The film tells that story and also shows a celebratory free concert that Rage did in celebration in the Summer of 2010 just a few months after the unlikely victory. I saw it in the Foster Theater in the Rock Hall amidst a crowd of varying ages. The fans in my immediate vicinity gave off a musk of aftershave and cigarette smoke, and the rock commenced. Watching the opening notes of "Testify" ring through a crowd estimated to be 40,000 was unbelievable, except I've seen scenes like it before. I was lucky to see Rage Against the Machine play the James A. Rhodes Arena back in the proverbial day, and it's a sight to behold. To see a mass of humanity that size explode into jumping gesticulations and mostly-safe violence is powerful on a level that you can only believe if you see it or experience it. 

Here's Testify.


For 80 minutes and 12 songs, I sat in that theater just overtaken by the emotion captured in that concert. It was a little bit weird to take in a concert experience in a movie theater. Should you bang your head or tap your foot? If so, how much? What are the rules for taking in "live" music with other fans in a public setting? Ultimately, just like any other scenario involving music, you let it wash over you and go with your instincts. You don't have to find a theater as the performance is available on Blu-Ray.

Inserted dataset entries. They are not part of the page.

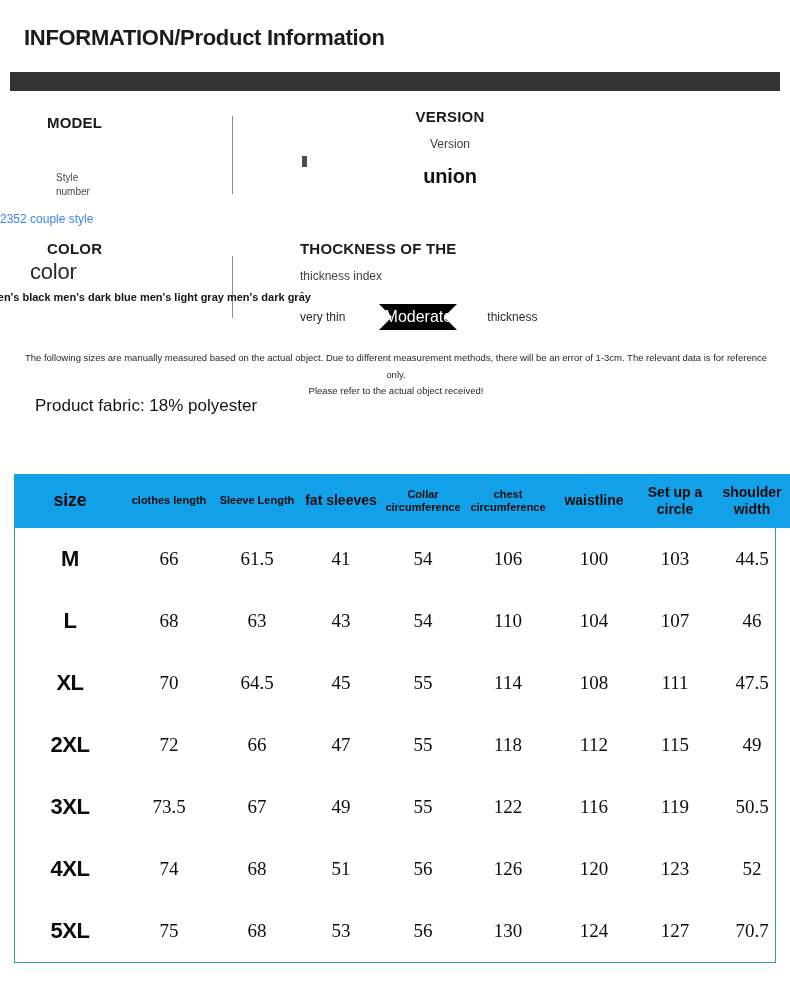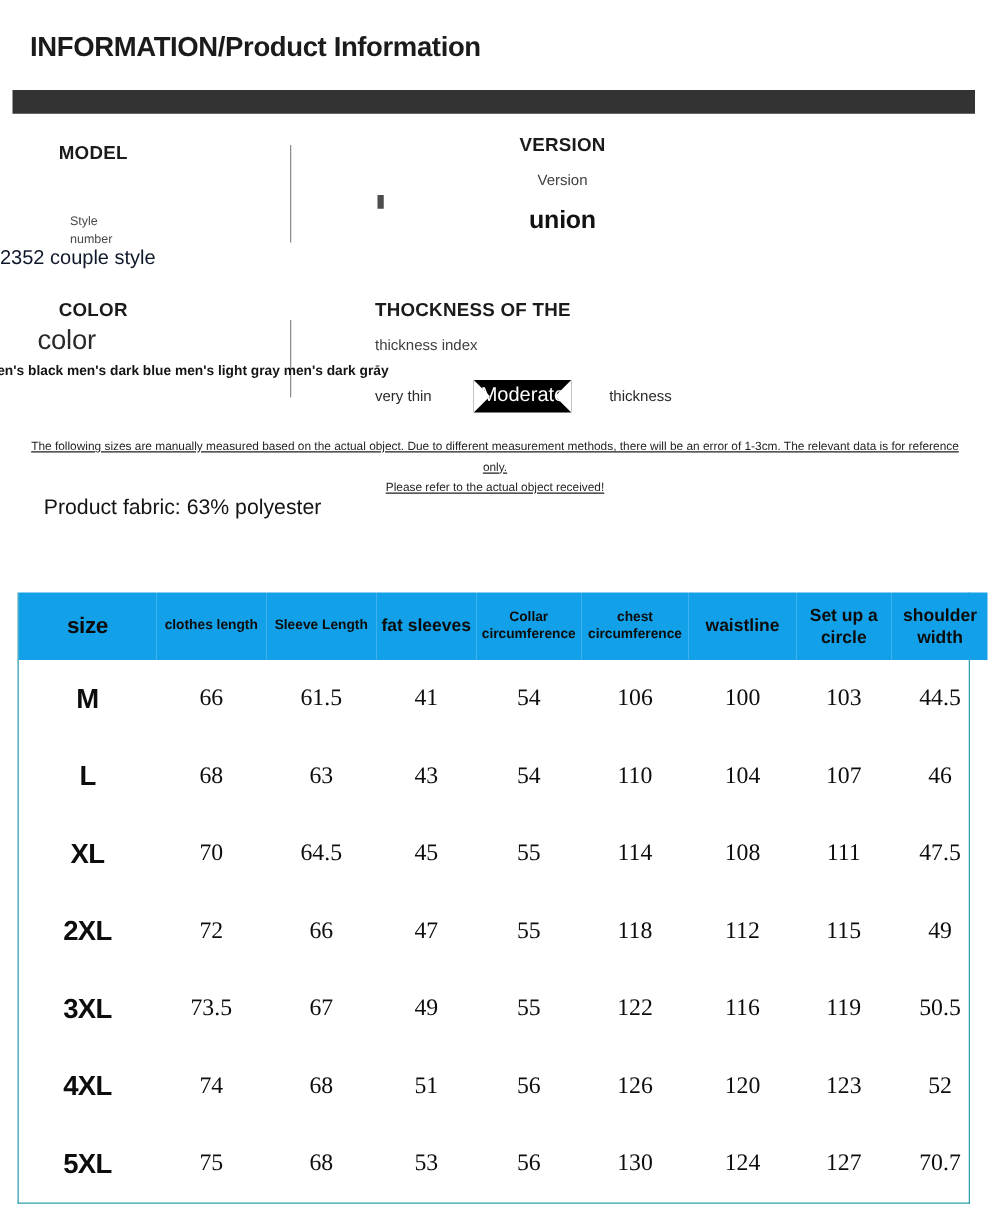--- a/index.html
+++ b/index.html
@@ -81,9 +81,9 @@
   .cell-model .sub-label { margin-left: 56px; margin-top: 40px; }
 
   .big-value {
-    font-size: 16px;
-    color: #0f172a;
-    margin-top: 0;
+    font-size: 12px;
+    color: #3b82f6;
+    margin-top: 14px;
     white-space: nowrap;
   }
 

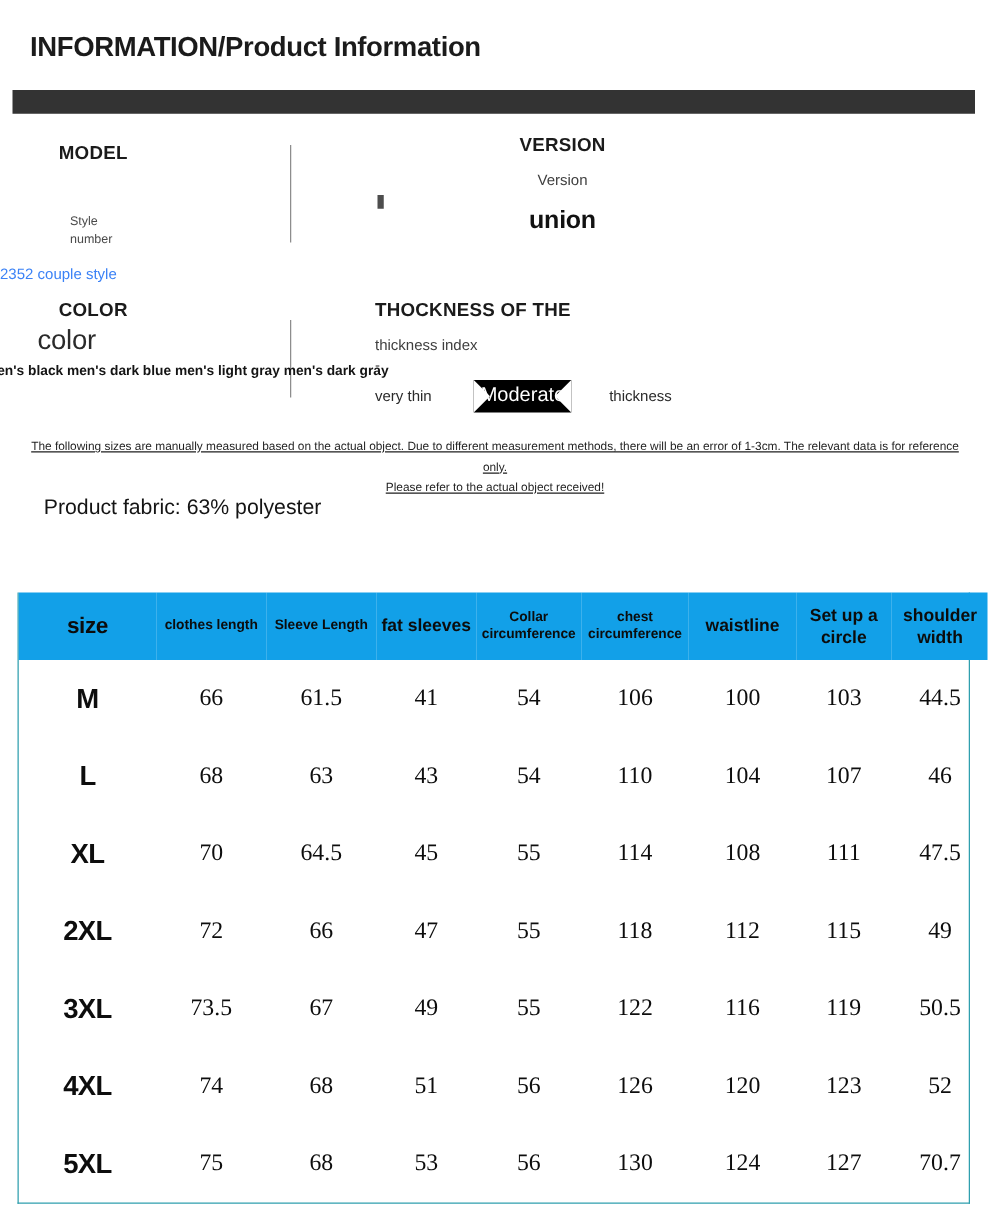--- a/index.html
+++ b/index.html
@@ -181,7 +181,6 @@
     line-height: 1.75;
     color: #1f1f1f;
     text-align: center;
-    text-decoration: underline;
   }
 
   

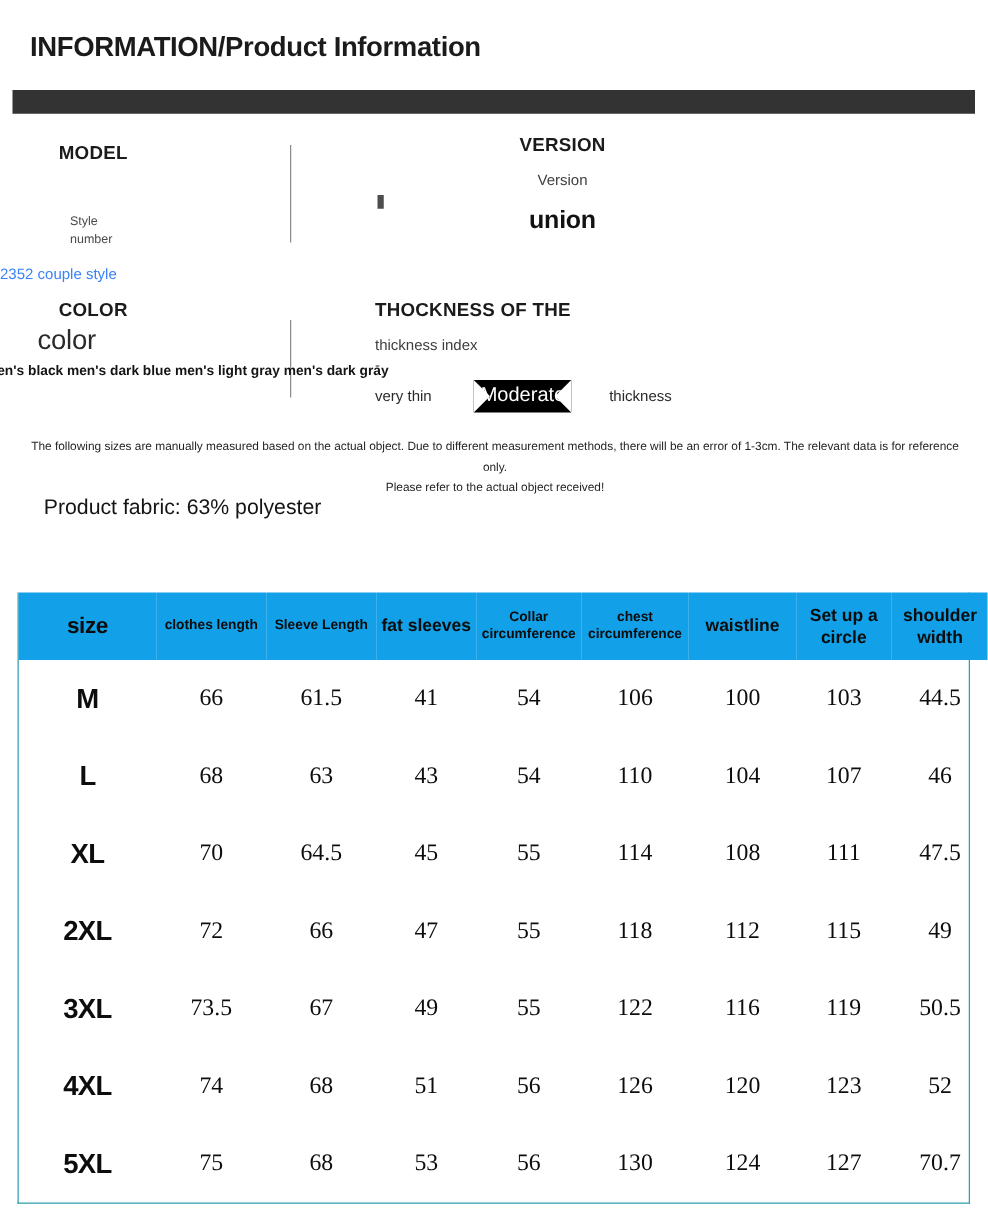--- a/index.html
+++ b/index.html
@@ -308,7 +308,7 @@
   <span>Please refer to the actual object received!</span>
 </div>
 
-<div class="fabric-line">Product fabric: 63% polyester</div>
+<div class="fabric-line">Product fabric: 18% polyester</div>
 
 <div class="size-table-wrap">
   <table class="size-table">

As a quick aside about the Rock Hall, if you ever have a chance to go check out some of the Rock Hall's programming in that theater, it has some of the best values around. Members get really good deals and non-members get pretty good deals too. If the Cavs hadn't been playing Thursday night I would have dropped the $10 to go see an interview event about musical influences with Deep Purple's Glenn Hughes and Alice In Chains' Jerry Cantrell. Like Jerry Cantrell was actually sitting in the room, not on the movie screen. 

Your Weekly Moment of Soccer Zen

So the handles on this guy are just something else... .


That's it for me today. Thanks to everyone for a fine first week at the new site.